A nossa alegria é, antes, de Deus

Estamos no tempo quaresmal. O Domingo que, hoje, a Igreja celebra, o Quarto da Quaresma, é característico, não apenas pela tonalidade rósea dos paramentos envergados pelos seus ministros ordenados, mas, antes de tudo, pela temática da alegria. Na tradição litúrgica, desde há muitos séculos, este é o Domingo da Alegria, o “Domenica Lætáre”. Mas, a qual alegria é referida? Vejamos.
A primeira referência é extraída do Profeta Isaías: “Alegra-te, Jerusalém! Reuni-vos, vós todos que a amais; vós que estais tristes, exultai de alegria! Saciai-vos com a abundância de suas consolações” (66,10-11). A alegria que invade o coração dos cristãos hoje é a da consolação que o Senhor, com quem caminhamos neste tempo quaresmal, nos oferece. Já estamos mais da metade do nosso percurso rumo à Páscoa; enfrentamos tentações (e muitas!), com quedas e acertos, dificuldades, e permanecemos firmes na fé, na esperança e na caridade, amparados pela penitência e pela oração. O Senhor nos consola, porque “todas as vezes que o busquei, ele me ouviu, e de todos os temores me livrou” (Sl 33,5).
Alegramo-nos porque, pelo banho do Sangue Redentor de Jesus, derramado no lenho da Cruz, somos novas criaturas, porque estamos com Cristo (cf. 2Cor 5,17). Sim, “o mundo velho desapareceu. Tudo agora é novo. E tudo vem de Deus, que, por Cristo, nos reconciliou consigo” (2Cor 5,17-18); o antigo adversário e a sua estrutura de escravidão, o pecado, foram derrotados; as nossas faltas, perdoadas. Não queiramos o passado! A alegria da vida nova, a de Cristo em nós, é superior à do pseudocontentamento, de suas fantasias, ilusões e consequentes desilusões. E o apelo de São Paulo aos coríntios, para que a graça, que eleva a nossa alma, não seja por nós desperdiçada, se repete: “Em nome de Cristo, nós vos suplicamos: deixai-vos reconciliar com Deus” (2Cor 5,20). A paz de nosso ser com o Ser de Deus é a felicidade benfazeja, que invade o coração do homem de fé, e o conduz a eternidade, trilhando o caminho de Jesus, perseverante em Seus passos.
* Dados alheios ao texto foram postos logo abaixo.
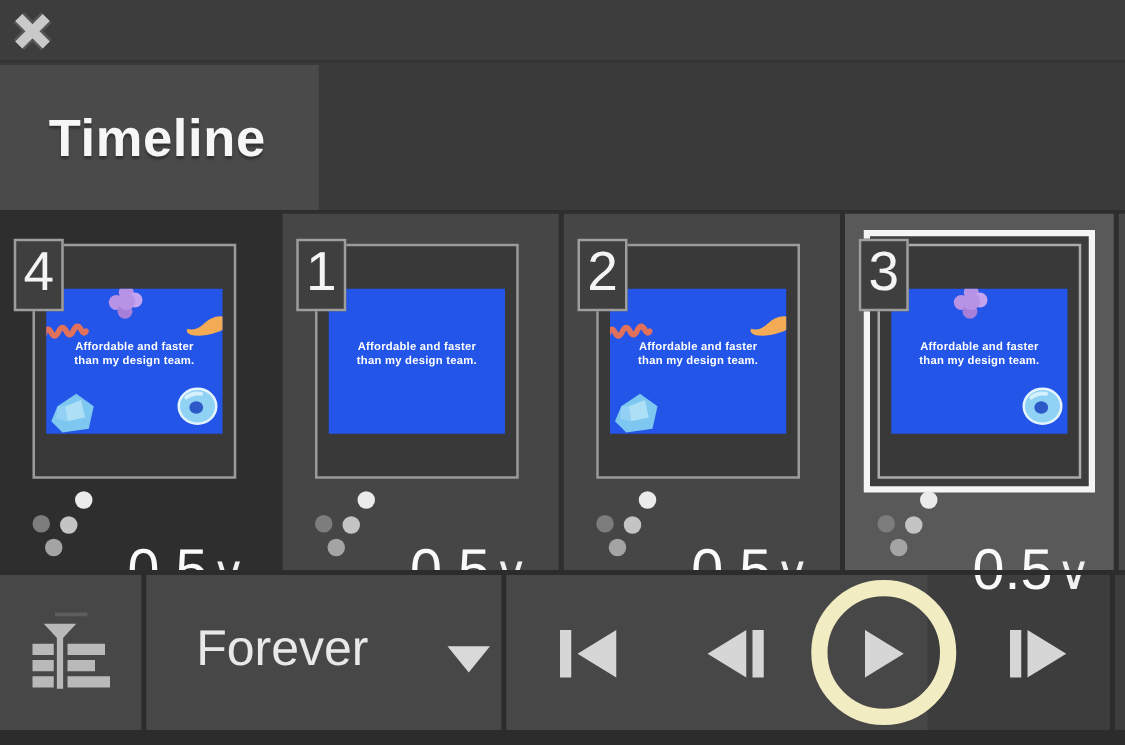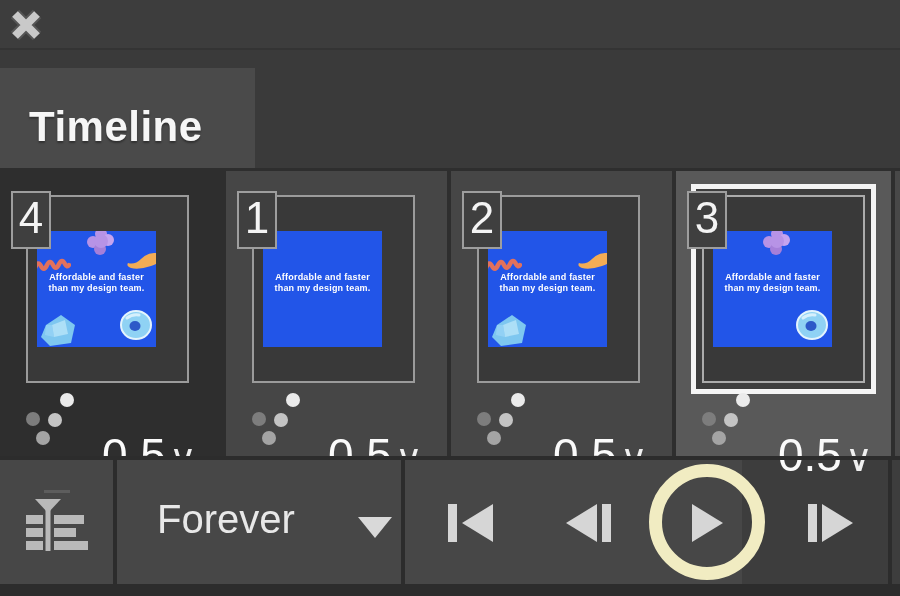--- a/index.html
+++ b/index.html
@@ -6,34 +6,34 @@
   .panel{
     position:relative;width:900px;height:596px;overflow:hidden;
     background:#3d3d3d;font-family:"Liberation Sans","DejaVu Sans",sans-serif;
     -webkit-font-smoothing:antialiased;
   }
   
   .titlebar{position:absolute;left:0;top:0;width:900px;height:48px;background:#3d3d3d;}
   .close-btn{position:absolute;left:8px;top:7px;width:36px;height:36px;cursor:pointer;}
   
   .tabstrip{position:absolute;left:0;top:48px;width:900px;height:120px;background:#3a3a3a;border-top:2px solid #343434;box-sizing:border-box;}
-  .tab{position:absolute;left:0;top:2px;width:255px;height:118px;background:#4a4a4a;display:flex;align-items:center;padding-left:29px;box-sizing:border-box;margin-top:16px;}
+  .tab{position:absolute;left:0;top:2px;width:255px;height:118px;background:#4a4a4a;display:flex;align-items:center;padding-left:39px;box-sizing:border-box;}
   .tab-label{font-size:42px;font-weight:bold;color:#f6f6f6;text-shadow:0 2px 2px rgba(0,0,0,.35);letter-spacing:.5px;}
   
   .frames-row{position:absolute;left:0;top:168px;width:900px;height:288px;background:#2e2e2e;}
   .cell{position:absolute;top:3px;height:285px;background:#464646;cursor:pointer;}
   .cell:nth-of-type(1){left:0;width:222px;}
   .cell:nth-of-type(2){left:226px;width:221px;}
   .cell:nth-of-type(3){left:451px;width:221px;}
   .cell:nth-of-type(4){left:676px;width:215px;}
   .cell.selected{background:#595959;}
   .right-sliver{position:absolute;left:895px;top:3px;width:5px;height:285px;background:#484848;}
   .thumb{position:absolute;left:26px;top:24px;width:159px;height:184px;background:#393939;border:2px solid #9b9b9b;}
   .cell.selected .thumb{box-shadow:0 0 0 6px #3d3d3d,0 0 0 11px #f5f5f5;border-color:#ababab;}
-  .pic{position:absolute;left:9px;top:34px;width:119px;height:116px;overflow:hidden;}
+  .pic{position:absolute;left:9px;top:34px;width:141px;height:116px;overflow:hidden;}
   .caption{position:absolute;left:0;top:41px;width:100%;text-align:center;color:#ffffff;font-size:9px;font-weight:bold;line-height:11px;letter-spacing:.2px;}
   .badge{position:absolute;left:11px;top:20px;width:36px;height:54px;background:#3f3f3f;border:2px solid #9e9e9e;box-sizing:content-box;text-align:center;z-index:3;}
   .badge span{display:block;font-size:44px;line-height:50px;color:#f4f4f4;}
   .deco{position:absolute;}
   .deco-squiggle{left:-4px;top:24px;}
   .deco-orange{right:-7px;top:14px;}
   .deco-purple{left:48px;top:-5px;}
   .deco-crumple{left:2px;top:82px;}
   .deco-donut{right:3px;top:78px;}
   .dots{position:absolute;left:24px;top:222px;width:56px;height:56px;}

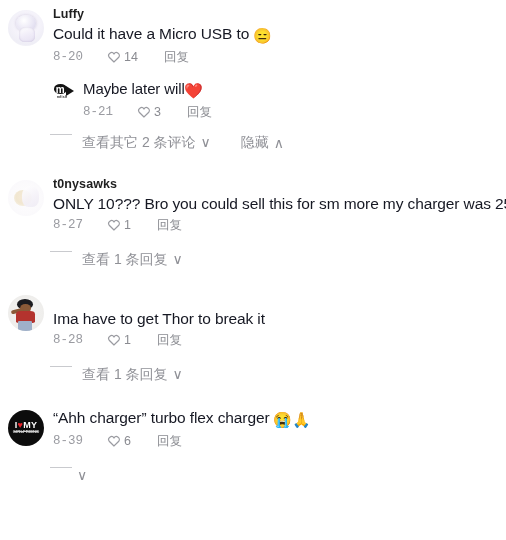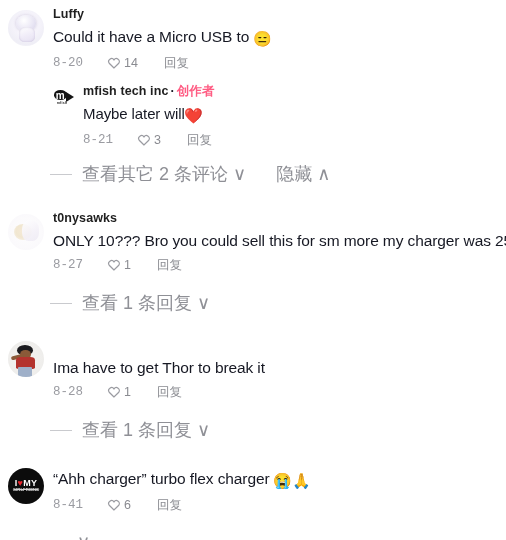--- a/index.html
+++ b/index.html
@@ -36,21 +36,21 @@
     letter-spacing: .1px;
     white-space: nowrap;
   }
   .uname.empty { height: 16px; }
   .creator-dot { font-weight: bold; color:#161823; padding: 0 2px; }
   .creator-tag { color: #ff5c83; font-weight: bold; font-size: 12.5px; }
 
   .ctext {
     font-size: 15.5px;
     color: #161823;
-    line-height: 27px;
+    line-height: 21px;
     margin-top: 1px;
     white-space: nowrap;
     letter-spacing: -0.1px;
   }
   .ctext.reply { font-size: 15px; }
 
   .emoji { font-size: 15px; vertical-align: -2px; }
 
   .meta {
     display: flex;
@@ -62,22 +62,22 @@
   }
   .meta .date { color: #9a9ba1; font-family: Liberation Mono, monospace; }
   .like { display: inline-flex; align-items: center; margin-left: 24px; }
   .like svg { display:block; }
   .like .cnt { margin-left: 3px; color:#8a8b91; font-size:12.5px; }
   .replybtn { margin-left: 26px; color: #8a8b91; font-size: 12.5px; }
 
   
   .expander {
     display: flex;
-    align-items: center;
-    font-size: 18px;
+    align-items: flex-start;
+    font-size: 14px;
     color: #8f9096;
   }
   .dash { width: 22px; height: 1px; background: #c9cace; display:block; }
   .exp-label { margin-left: 10px; color:#8f9096; white-space:nowrap; }
   .chev { margin-left: 5px; display:inline-block; }
   .hide-group { display: flex; align-items: center; margin-left: 30px; }
   .hide-label { color:#8f9096; }
 
   
   .av-luffy { background:
@@ -201,21 +201,20 @@
     </div>
 
     <div class="comment-row" style="margin-top:12px;">
       <div class="avatar sm av-mfish">
         <span class="cam"></span>
         <span class="cam-m">m</span>
         <span class="lens"></span>
         <span class="wm">mfish</span>
       </div>
       <div class="body">
-        <div class="uname"><span>mfish tech inc</span><span class="creator-dot">·</span><span class="creator-tag">创作者</span></div>
         <div class="ctext reply"><span>Maybe later will</span><span class="emoji">❤️</span></div>
         <div class="meta">
           <span class="date">8-21</span>
           <span class="like">
             <span>
               <svg width="14" height="14" viewBox="0 0 24 24" fill="none" stroke="#9a9ba1" stroke-width="2.1">
                   <path d="M12 20.5 3.8 12.4A5 5 0 0 1 12 6.6a5 5 0 0 1 8.2 5.8z"></path>
                 </svg>
             </span>
             <span class="cnt">3</span>
@@ -299,21 +298,21 @@
   <div class="comment" style="padding-top:22px;">
     <div class="comment-row">
       <div class="avatar lg av-yoiy">
         <span class="l1"><span>I</span><span class="hrt">♥</span><span>MY</span></span>
         <span class="l2">GIRLFRIEND</span>
         <span class="strike"></span>
       </div>
       <div class="body">
         <div class="ctext"><span>“Ahh charger” turbo flex charger </span><span class="emoji">😭🙏</span></div>
         <div class="meta">
-          <span class="date">8-41</span>
+          <span class="date">8-39</span>
           <span class="like">
             <span>
               <svg width="14" height="14" viewBox="0 0 24 24" fill="none" stroke="#9a9ba1" stroke-width="2.1">
                   <path d="M12 20.5 3.8 12.4A5 5 0 0 1 12 6.6a5 5 0 0 1 8.2 5.8z"></path>
                 </svg>
             </span>
             <span class="cnt">6</span>
           </span>
           <span class="replybtn">回复</span>
         </div>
Para a elucidação da alegria celebrada neste domingo, tomemos a Parábola do filho pródigo (cf. Lc 15,11-32); logo a alegria do coração de Jesus, que vê os publicanos e os pecadores abeirarem-se para escutá-Lo, em detrimento do incômodo, dos julgamentos e da inveja, que entristecia e sufocava o coração dos fariseus e dos mestres da Lei (cf. Lc 15,1-2). Quantos pecadores se abordaram de Deus neste tempo de conversão e de reconciliação, obedecendo o chamado da Mãe Igreja: “Vem, vem, pecador! Onde tu te escondes? Teu Senhor te chama e, tu, não Lhe respondes”. A alegria é a do Pai misericordioso, que, por sua vez, se alegrou com o perdão recebido e pelo acolhimento daqueles que são amigos do Pai: “Haverá mais alegria no céu por um pecador que se converte do que por noventa e nove justos que não precisam de conversão” (Lc 15,9).
A alegria que vem de Deus e que, por nós, é experimentada hoje, é experiência antecipada do imenso, do infindável júbilo celeste. Não é sem motivos que lemos, no Livro de Josué (cf. 5,9-12), a chegada do povo de Israel, após a caminhada de quarenta anos e da celebração da Páscoa, à Terra Prometida. Mesmo que esta passagem seja uma figura da nossa páscoa eterna em Cristo, com a alegria incomensurável da Pátria que há de vir - e, em mistério, já nos veio -, percebemos que, aquele que já a experimenta, não tem mais necessidade e nem se satisfaz com o maná servido no deserto do mundo, nas miragens dos prazeres, das aparências, das efemeridades, do banal, do passageiro, do ilusório. Porém, desde agora saciados pelo fruto do Céu e do que traz consigo, a saber: da Eucaristia e da sua força. Esta é a nossa alegria, ainda que antecipada, mas eterna.
Não percamos o fervor! Exultemos de fé, prestes a subirmos, mística e liturgicamente, a Jerusalém, onde haveremos de ver Deus sofrer, morrer e ressuscitar, concedendo-nos, para todo o sempre, a felicidade do Seu amor.
Padre Everson Fontes Fonseca é pároco da Paróquia Nossa Senhora da Conceição do Mosqueiro (Aracaju).